What you need to do: Please find every line in the entries below that contains the string "cartoon", and copy it.

Entries shown:
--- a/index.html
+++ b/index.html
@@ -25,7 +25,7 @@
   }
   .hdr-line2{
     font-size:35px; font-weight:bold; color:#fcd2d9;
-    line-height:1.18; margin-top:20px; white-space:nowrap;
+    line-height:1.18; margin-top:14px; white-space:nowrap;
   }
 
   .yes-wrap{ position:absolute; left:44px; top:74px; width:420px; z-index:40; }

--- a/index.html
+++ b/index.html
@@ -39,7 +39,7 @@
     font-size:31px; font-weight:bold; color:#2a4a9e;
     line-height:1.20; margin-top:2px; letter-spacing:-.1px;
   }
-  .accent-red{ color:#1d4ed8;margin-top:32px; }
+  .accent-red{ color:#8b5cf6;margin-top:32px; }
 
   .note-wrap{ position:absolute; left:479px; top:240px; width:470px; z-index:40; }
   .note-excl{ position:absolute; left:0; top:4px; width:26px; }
==
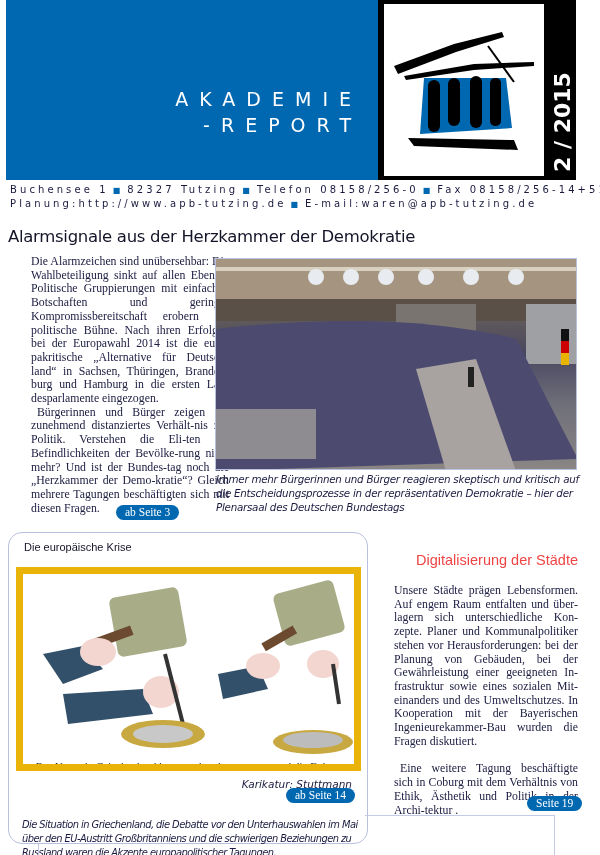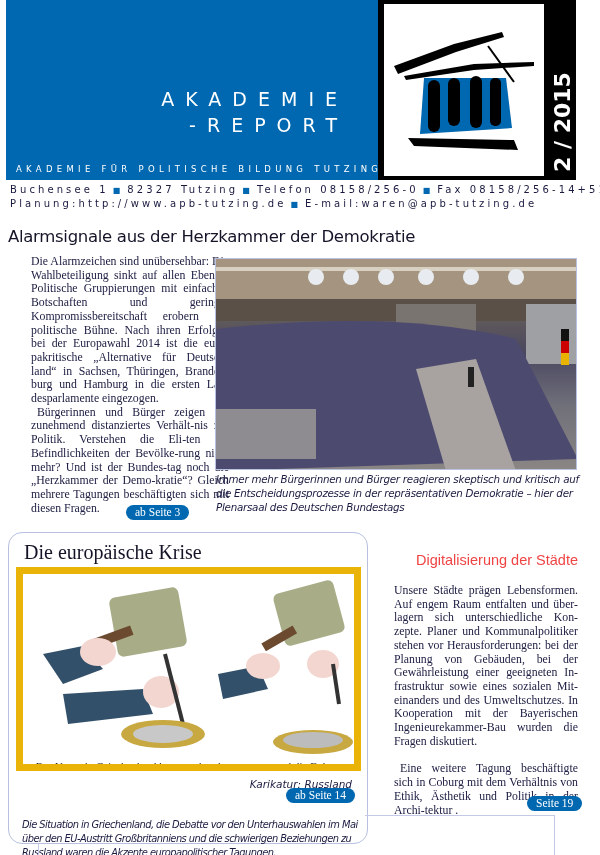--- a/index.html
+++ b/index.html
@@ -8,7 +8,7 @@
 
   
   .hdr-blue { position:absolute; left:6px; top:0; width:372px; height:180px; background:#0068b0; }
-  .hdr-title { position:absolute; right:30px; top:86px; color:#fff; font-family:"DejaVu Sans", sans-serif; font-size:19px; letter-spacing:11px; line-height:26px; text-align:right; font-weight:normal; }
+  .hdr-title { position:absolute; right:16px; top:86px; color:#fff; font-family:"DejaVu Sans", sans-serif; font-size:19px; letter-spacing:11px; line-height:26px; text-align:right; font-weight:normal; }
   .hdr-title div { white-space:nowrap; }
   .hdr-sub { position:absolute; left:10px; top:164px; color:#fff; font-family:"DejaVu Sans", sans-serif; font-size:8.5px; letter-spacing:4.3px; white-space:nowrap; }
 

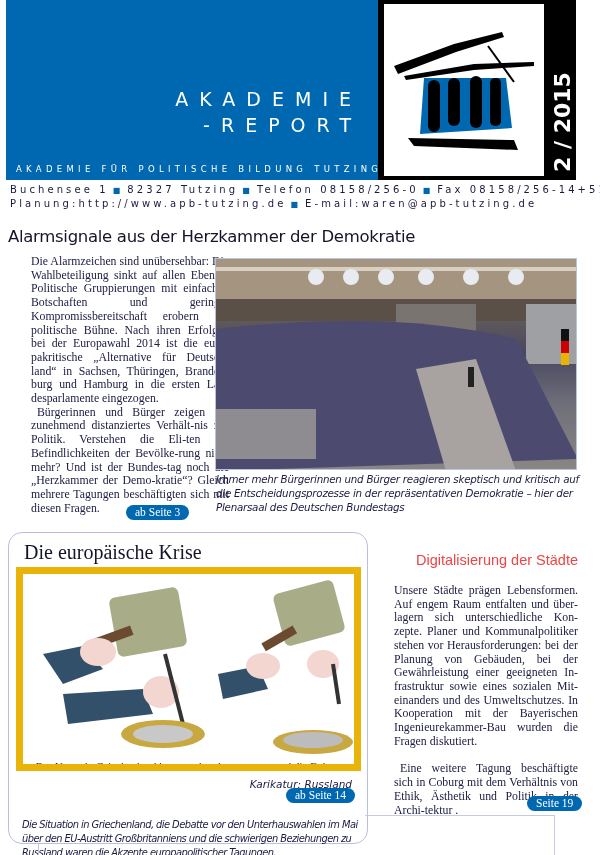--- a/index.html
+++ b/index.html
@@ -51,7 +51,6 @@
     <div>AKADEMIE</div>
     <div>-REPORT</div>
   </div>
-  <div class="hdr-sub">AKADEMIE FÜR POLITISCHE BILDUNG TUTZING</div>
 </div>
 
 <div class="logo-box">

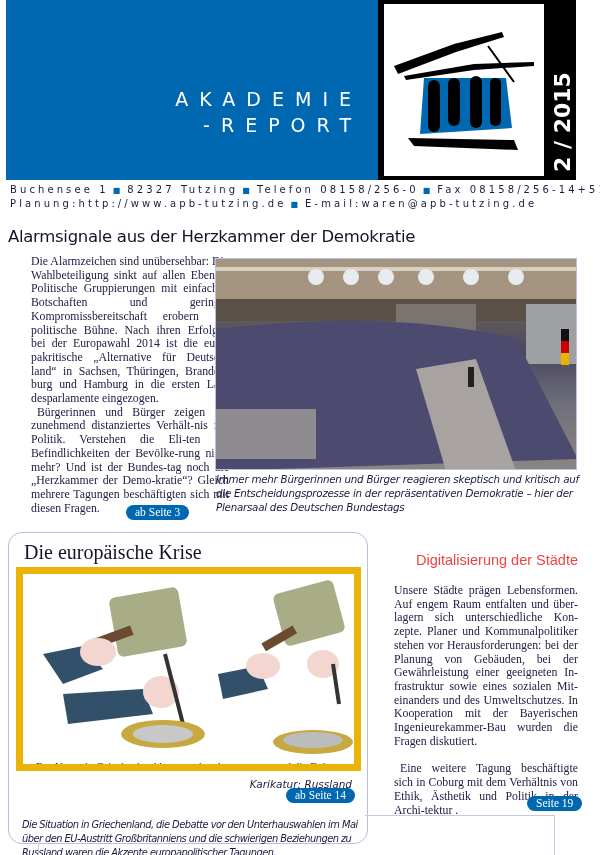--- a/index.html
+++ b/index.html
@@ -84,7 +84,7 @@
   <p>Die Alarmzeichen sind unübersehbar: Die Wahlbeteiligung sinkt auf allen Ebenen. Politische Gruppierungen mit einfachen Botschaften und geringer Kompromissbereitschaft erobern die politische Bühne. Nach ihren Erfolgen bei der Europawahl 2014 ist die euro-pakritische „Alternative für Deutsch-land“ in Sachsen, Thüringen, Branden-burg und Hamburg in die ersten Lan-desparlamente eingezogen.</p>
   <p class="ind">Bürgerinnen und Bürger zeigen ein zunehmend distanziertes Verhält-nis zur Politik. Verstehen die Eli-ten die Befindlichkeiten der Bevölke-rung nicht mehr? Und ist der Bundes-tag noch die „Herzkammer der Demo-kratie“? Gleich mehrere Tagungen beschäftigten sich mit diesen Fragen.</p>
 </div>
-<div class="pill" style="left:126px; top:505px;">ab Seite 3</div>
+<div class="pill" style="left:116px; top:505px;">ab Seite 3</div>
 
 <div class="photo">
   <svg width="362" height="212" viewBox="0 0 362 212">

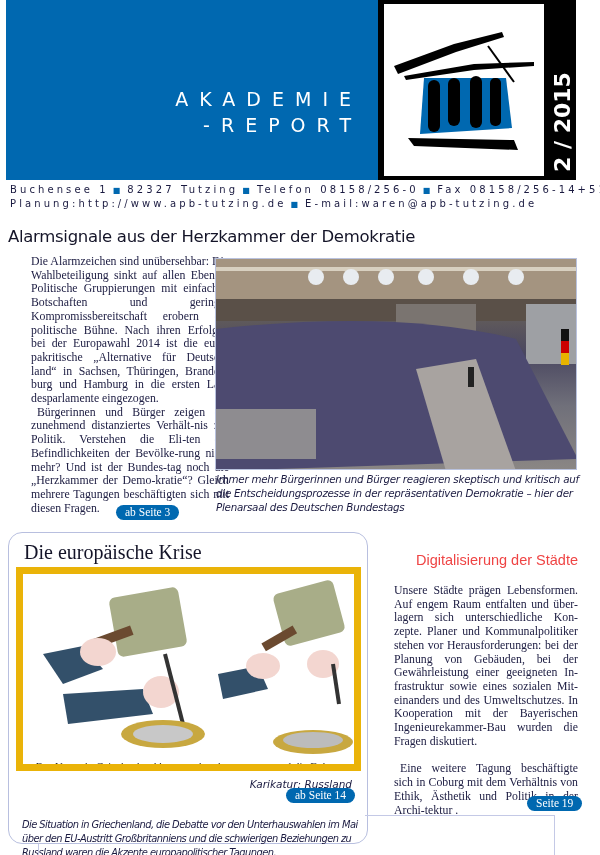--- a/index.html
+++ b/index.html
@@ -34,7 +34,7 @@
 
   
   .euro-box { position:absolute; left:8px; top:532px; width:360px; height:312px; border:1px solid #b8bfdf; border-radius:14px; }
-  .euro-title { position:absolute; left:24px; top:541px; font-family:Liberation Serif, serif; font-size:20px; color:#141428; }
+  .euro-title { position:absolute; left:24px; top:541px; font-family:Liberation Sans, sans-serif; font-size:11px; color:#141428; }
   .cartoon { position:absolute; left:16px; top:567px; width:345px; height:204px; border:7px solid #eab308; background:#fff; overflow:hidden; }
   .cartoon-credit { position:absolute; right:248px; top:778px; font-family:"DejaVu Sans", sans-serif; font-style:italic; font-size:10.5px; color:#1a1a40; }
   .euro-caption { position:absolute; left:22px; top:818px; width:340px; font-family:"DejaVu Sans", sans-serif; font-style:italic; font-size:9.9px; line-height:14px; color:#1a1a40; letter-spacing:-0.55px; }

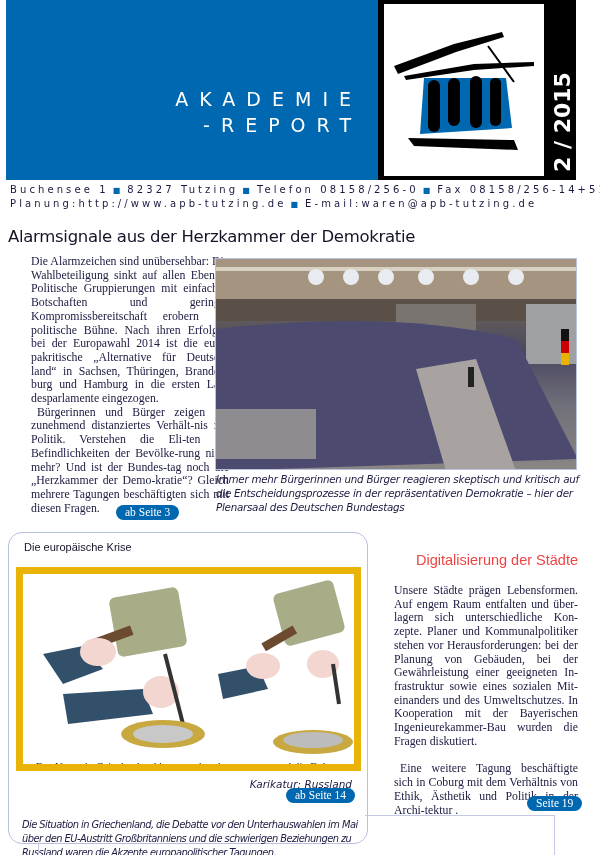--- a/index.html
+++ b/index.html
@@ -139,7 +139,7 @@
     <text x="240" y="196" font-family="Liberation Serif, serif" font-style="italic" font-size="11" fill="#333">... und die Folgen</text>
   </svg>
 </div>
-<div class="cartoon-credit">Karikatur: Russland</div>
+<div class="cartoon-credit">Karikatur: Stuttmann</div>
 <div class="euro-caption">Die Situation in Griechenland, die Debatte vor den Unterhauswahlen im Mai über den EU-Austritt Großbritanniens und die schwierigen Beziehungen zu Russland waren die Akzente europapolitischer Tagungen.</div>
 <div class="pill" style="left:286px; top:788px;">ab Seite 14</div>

Result for this exercise:
   .cartoon { position:absolute; left:16px; top:567px; width:345px; height:204px; border:7px solid #eab308; background:#fff; overflow:hidden; }
   .cartoon-credit { position:absolute; right:248px; top:778px; font-family:"DejaVu Sans", sans-serif; font-style:italic; font-size:10.5px; color:#1a1a40; }
-<div class="cartoon-credit">Karikatur: Russland</div>
+<div class="cartoon-credit">Karikatur: Stuttmann</div>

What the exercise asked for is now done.